Problem description: Below are entries; output exactly the lines from the one with "subtotal: 313.94 -> 265.47" to the one with "total: 348.66 -> 298.53", both included, and nothing else.

[Data records Boundary: Start]

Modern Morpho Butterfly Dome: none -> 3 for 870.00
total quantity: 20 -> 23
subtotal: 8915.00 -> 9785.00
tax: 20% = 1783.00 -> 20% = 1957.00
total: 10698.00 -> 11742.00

[Data records Boundary: End]
[Data records Boundary: Start]

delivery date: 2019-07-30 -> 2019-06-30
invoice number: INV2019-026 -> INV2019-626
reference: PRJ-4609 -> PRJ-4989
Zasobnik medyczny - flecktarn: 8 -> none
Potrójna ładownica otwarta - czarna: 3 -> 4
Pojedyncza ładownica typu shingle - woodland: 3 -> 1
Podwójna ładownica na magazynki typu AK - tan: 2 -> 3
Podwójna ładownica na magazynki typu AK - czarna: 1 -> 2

[Data records Boundary: End]
[Data records Boundary: Start]

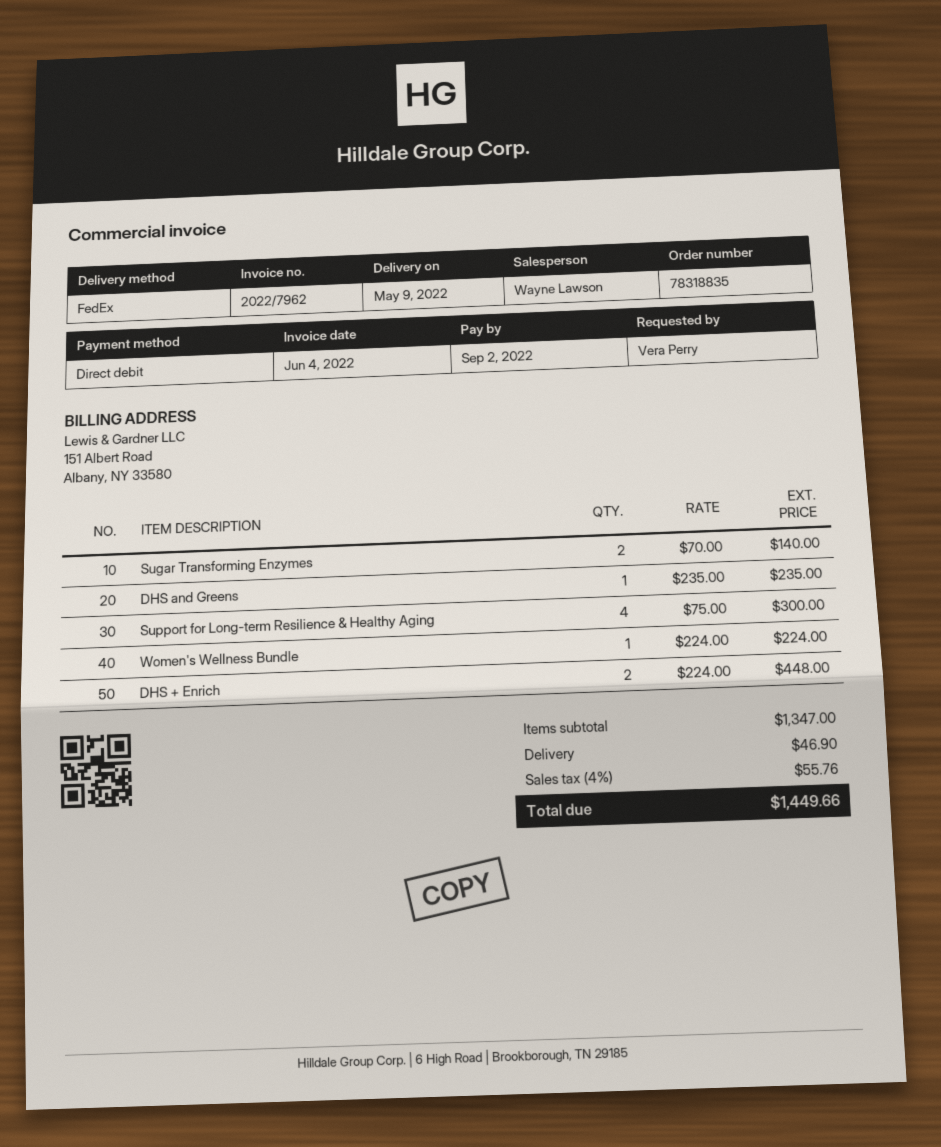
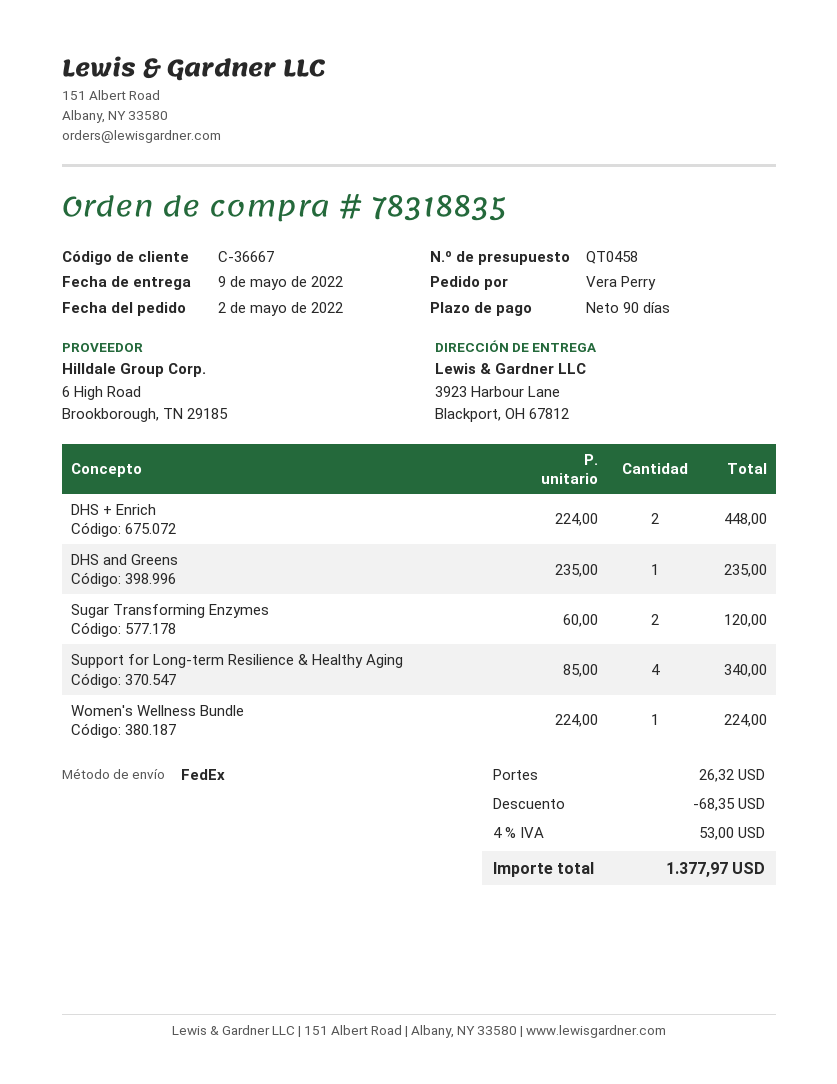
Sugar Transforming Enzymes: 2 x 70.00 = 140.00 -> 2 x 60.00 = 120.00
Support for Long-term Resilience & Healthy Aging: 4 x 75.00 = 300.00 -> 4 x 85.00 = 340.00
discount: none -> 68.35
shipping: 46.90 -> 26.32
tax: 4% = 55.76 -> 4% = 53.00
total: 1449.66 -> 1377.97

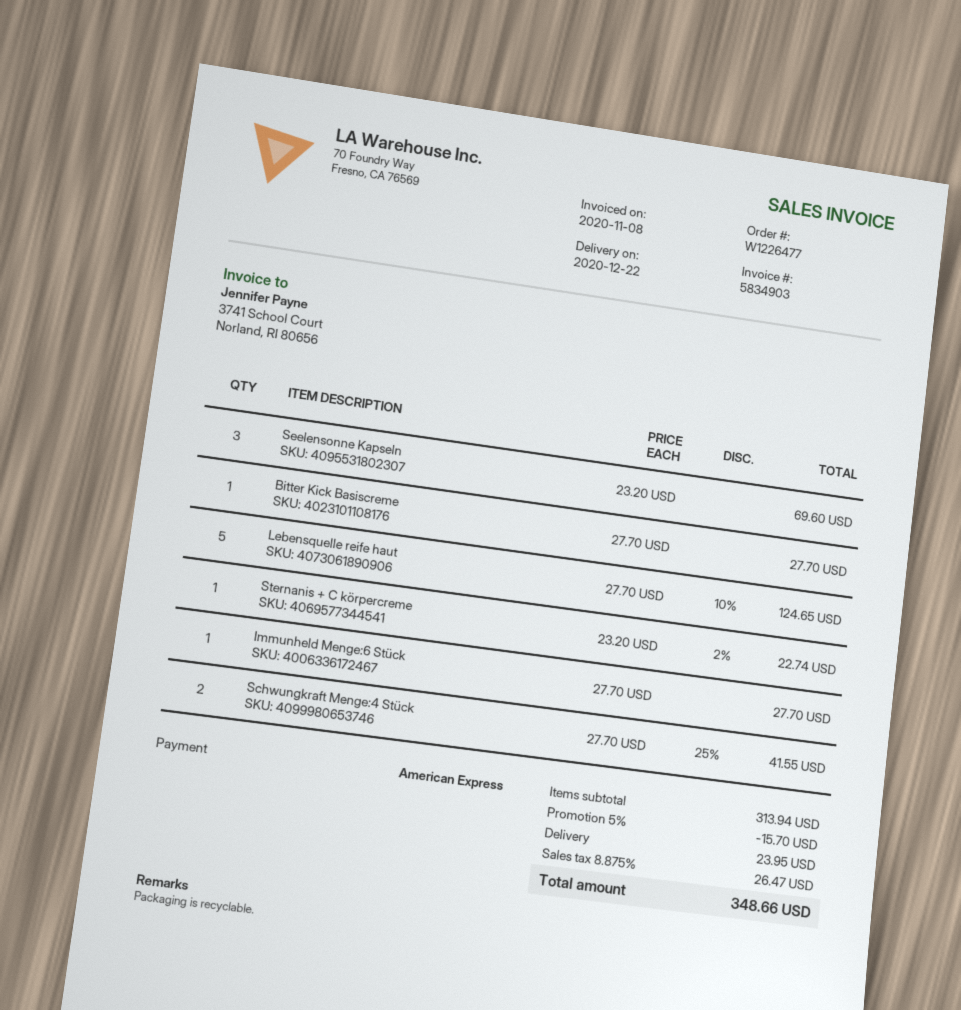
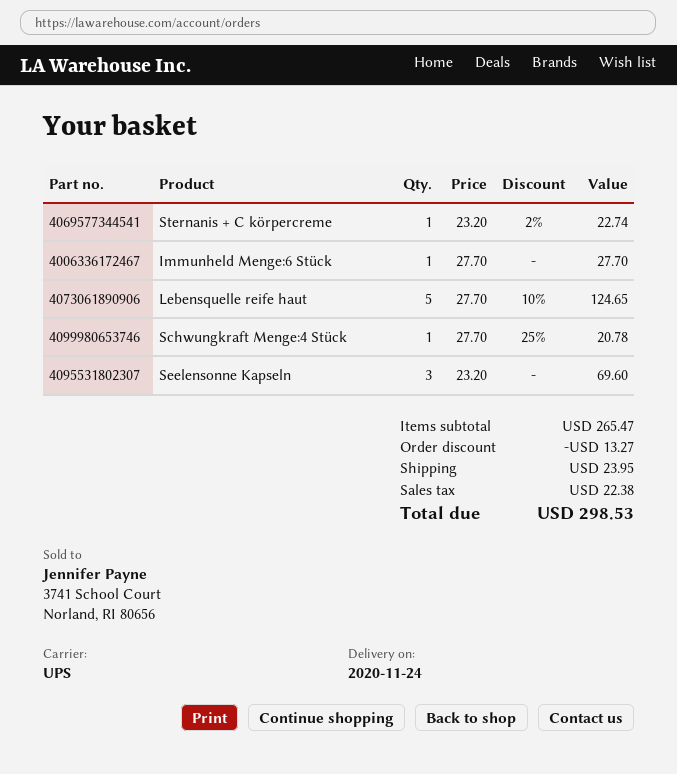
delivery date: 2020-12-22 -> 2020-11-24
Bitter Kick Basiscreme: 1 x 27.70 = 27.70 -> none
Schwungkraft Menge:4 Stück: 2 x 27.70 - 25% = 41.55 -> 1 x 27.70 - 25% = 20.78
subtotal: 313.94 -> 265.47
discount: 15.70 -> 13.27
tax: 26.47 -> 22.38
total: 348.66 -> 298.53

[Data records Boundary: End]

Answer area:
subtotal: 313.94 -> 265.47
discount: 15.70 -> 13.27
tax: 26.47 -> 22.38
total: 348.66 -> 298.53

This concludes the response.